[Curadoria de Luís Araujo Pereira]
[1]
A mácula
Você maculará a magia maior,
a vida, com a magia menor,
a poesia. Porque a ti só te resta
encarar a desfaçatez do mundo
por uma fresta de beatitude
e imaginação; por um artifício
de beleza emprestado aos profetas.
E maculará a lógica de seu tempo,
os inquisidores de sua cidade,
com um pedaço de treva grega
ou de copiosa trova portuguesa.
E não tirará proveito algum
que valha da pena um testamento,
mas nem por isso corará de ombreá-la
com o sabre, o fuzil e o canivete.
O teatro de sombras (2021)
***
[2]
A metafísica da goiaba
Eu me pertenço como
a goiaba à goiabeira:
definitivamente parte,
até o momento vertiginoso
que desgarre-me do todo.
E então fico entregue –
a vermes que me cavucam
as carnes; às bocas belas
que me devoram; ou feias
e banguelas que a mim
cospem.

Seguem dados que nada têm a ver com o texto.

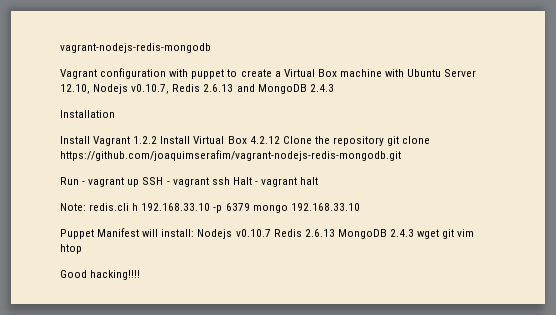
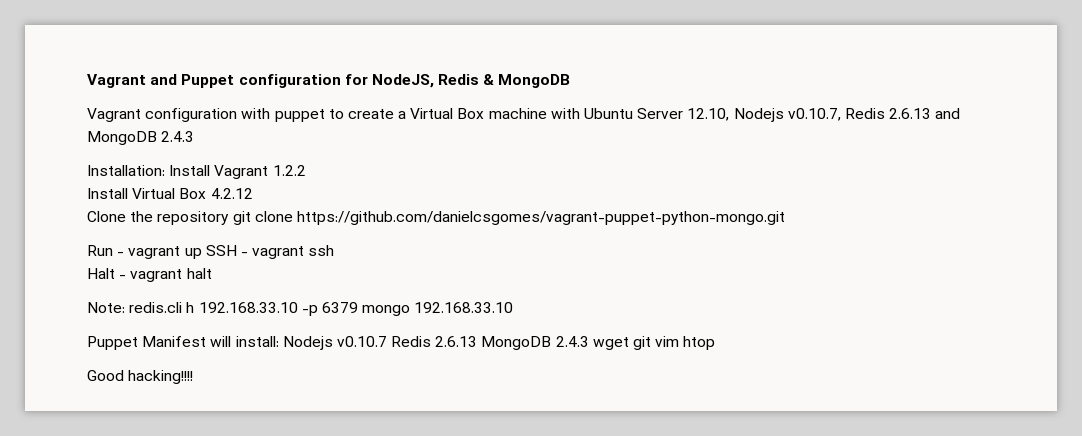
[60,43,211,53] vagrant-nodejs-redis-mongodb -> [87,74,571,88] Vagrant and Puppet configuration for NodeJS, Redis & MongoDB
[60,110,115,118] Installation // -> [87,165,165,176] Installation:
(158, 140) none -> (306, 170) //
(280, 140) none -> (253, 193) //
[60,150,401,161] https://github.com/joaquimserafim/vagrant-nodejs-redis-mongodb.git -> [296,211,785,225] https://github.com/danielcsgomes/vagrant-puppet-python-mongo.git
(230, 181) none -> (335, 250) //

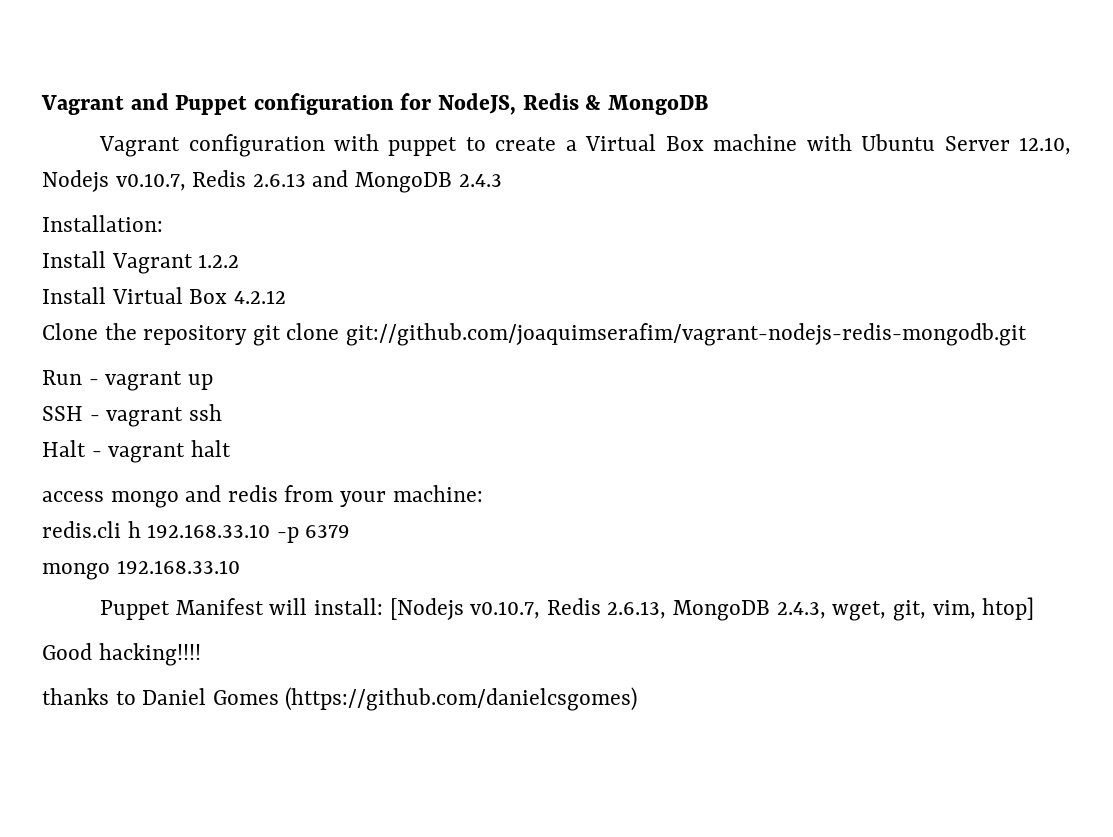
(165, 170) none -> (163, 223) //
[296,211,785,225] https://github.com/danielcsgomes/vagrant-puppet-python-mongo.git -> [346,323,1028,346] git://github.com/joaquimserafim/vagrant-nodejs-redis-mongodb.git
(202, 253) none -> (213, 382) //
[87,302,125,313] Note: -> [42,485,483,508] access mongo and redis from your machine: //
(358, 307) none -> (351, 531) //
[282,336,716,350] [87,370,194,384] Nodejs v0.10.7 Redis 2.6.13 MongoDB 2.4.3 wget git vim htop // Good hacking!!!! -> [389,597,1035,621] [42,643,201,666] [42,687,638,711] [Nodejs v0.10.7, Redis 2.6.13, MongoDB 2.4.3, wget, git, vim, htop] // Good hacking!!!! // thanks to Daniel Gomes (https://github.com/danielcsgomes)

Eu pertenço-me
para somente: abandonar-me
e depois regressar: semente.
O teatro de sombras (2021)
***
[3]
Na terceira década do século XXI
Algumas coisas fazemos
apenas para lembrar
que o mundo acabou.
Abastecer o carro, ouvir
Paulo Vanzolini e marcar consultas:
são bons exemplos.
Algumas coisas faremos
para resgatar o mundo
de seu estado terminal.
Pensemos enterrá-lo.
(Já é um destino mais digno,
já é um rito a menos.)
O teatro de sombras (2021)
***
[4]
Eu: todo mundo
E, portanto, administro
o peito que é feito
de cinzas (em respeito
às brasas do sinistro
passado). Ali registro
a vergonha, os efeitos
da infâmia, os defeitos
de Cristo. Os administro
porque a rigor eu quero
os suplícios todos
para mim. (Tenho esmero,
uma cama de lodo,
e um verso bem sincero:
não sou parte do todo?)
O teatro de sombras (2021)
***
[5]
Constatação em face da obra-prima que postergo
Ninguém escreverá
a obra-prima que postergo.
A obra de que o Diabo
me desvia, pois Deus
está bastante cego.
Como ninguém rabiscou
um pinto enrijecido
nas carteiras do colégio
– eu não as houvesse
bem abastecido.
Em meu lugar jamais
outro (meu duplo,
meu anjo, o Tinhoso)
fará o indispensável.
Sou orgulhoso.
O teatro de sombras (2021)
Paulo Manoel Ramos Pereira, nasceu em 1998 em Goiânia-GO, onde reside. Cursa Direito na Universidade Federal de Goiás. É autor de O teatro de sombras (Kotter Editorial, 2021). Participou da curadoria de Antologia clandestina (Goiânia Clandestina, 2017) e Antologia clandestina II (Goiânia Clandestina, 2021). Escreve ensaios acerca de literatura e artes correlatas para Ermira Cultura e Revista Clandestina. Ao longo dos anos, publicou diversos fanzines de poemas, e textos de sua autoria foram veiculados em jornais de abrangência regional. Traduziu vários autores para blogs e plaquetes de iniciativa independente. Revisou, ainda, algumas publicações de editoras de pequeno e médio portes.